Airflow on Rasberry Pi, Spark SQL and Flink Streaming

Welcome to the second issue of data engineering newsletter. In this issue, we'll start with understanding in detail about the role of a Data engineer, then move on to set up Airflow on a rasberry Pi, and then look at running Spark SQL on encrypted data.

Who are you Data Engineer?#


In this article, Einav Baraban highlights the different data roles in the industry, and then moves on to explain the different types of Data Engineers and the key skills required for the role.

Install Airflow 2 on a Rasberry Pi#


Apache Airflow is one of the most used workflow orchestration tool, and this tutorial by Pedro Madruga helps you to get started with airflow running on Rasberry Pi.

How to run Spark SQL on Encrypted Data#


This tutorial by Octavian Sima introduces Opaque SQL, an open source platform for securely running Spark SQL on encrypted data.

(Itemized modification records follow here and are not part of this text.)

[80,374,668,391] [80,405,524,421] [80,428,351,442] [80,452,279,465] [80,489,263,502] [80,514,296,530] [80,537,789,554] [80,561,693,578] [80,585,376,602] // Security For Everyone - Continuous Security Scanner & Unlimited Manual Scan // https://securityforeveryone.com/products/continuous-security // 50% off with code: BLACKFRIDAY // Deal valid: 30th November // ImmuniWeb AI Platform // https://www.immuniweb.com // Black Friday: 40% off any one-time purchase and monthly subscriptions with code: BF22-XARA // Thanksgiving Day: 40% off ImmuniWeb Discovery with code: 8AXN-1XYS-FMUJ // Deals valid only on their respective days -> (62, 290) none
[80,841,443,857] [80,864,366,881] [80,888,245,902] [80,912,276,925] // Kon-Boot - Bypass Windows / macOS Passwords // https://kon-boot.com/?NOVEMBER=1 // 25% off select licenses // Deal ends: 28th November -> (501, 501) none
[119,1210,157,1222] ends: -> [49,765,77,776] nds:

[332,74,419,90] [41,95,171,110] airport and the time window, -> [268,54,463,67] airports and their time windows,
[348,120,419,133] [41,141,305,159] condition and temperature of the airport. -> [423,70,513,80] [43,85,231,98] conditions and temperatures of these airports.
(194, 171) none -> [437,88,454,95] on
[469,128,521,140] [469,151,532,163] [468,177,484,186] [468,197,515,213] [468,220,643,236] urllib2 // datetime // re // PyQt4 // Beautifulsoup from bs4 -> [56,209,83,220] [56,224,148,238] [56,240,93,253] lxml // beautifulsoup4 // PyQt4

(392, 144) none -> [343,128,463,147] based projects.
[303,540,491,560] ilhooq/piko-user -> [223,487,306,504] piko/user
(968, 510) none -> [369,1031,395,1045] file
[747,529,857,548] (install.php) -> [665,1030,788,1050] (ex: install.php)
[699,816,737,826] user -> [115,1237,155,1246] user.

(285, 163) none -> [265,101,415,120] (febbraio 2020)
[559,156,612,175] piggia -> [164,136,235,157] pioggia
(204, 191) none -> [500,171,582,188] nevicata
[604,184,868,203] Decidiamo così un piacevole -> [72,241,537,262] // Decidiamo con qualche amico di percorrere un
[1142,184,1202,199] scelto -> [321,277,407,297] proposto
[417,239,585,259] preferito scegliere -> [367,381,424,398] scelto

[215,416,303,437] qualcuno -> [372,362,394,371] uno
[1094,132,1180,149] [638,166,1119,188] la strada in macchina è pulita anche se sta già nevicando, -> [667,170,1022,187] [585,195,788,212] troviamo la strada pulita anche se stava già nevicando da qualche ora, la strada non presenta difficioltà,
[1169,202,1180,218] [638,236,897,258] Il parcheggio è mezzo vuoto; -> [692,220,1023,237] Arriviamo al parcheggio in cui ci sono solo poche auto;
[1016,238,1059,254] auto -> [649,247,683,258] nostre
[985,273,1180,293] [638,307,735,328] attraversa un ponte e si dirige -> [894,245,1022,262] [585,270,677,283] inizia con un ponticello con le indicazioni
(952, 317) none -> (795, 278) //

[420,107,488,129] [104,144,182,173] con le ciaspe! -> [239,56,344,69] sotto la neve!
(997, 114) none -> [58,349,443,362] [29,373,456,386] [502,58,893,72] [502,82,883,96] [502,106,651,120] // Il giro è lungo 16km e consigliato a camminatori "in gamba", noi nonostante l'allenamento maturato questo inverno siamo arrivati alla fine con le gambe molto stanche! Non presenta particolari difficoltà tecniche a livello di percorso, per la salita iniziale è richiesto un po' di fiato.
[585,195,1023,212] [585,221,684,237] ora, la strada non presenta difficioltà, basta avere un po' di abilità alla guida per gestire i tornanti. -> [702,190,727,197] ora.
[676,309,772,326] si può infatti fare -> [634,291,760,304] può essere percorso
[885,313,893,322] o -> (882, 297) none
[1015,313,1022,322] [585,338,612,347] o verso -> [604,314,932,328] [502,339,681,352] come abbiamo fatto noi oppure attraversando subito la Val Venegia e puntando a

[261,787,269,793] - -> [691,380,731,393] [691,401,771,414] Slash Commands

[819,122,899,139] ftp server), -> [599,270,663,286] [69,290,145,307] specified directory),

The objective of Opaque SQL is to enable analytics on sensitive data using Spark dataframes.

Autoscaling Apache Flink Applications#

Apache Flink, a distributed stream processing engine, introduced the much anticipated feature of auto-scaling in the latest release - 1.13. In this talk Robert Metzger explains different streaming applications deployment scenarios, and how auto-scaling can reduce cost and improve operations.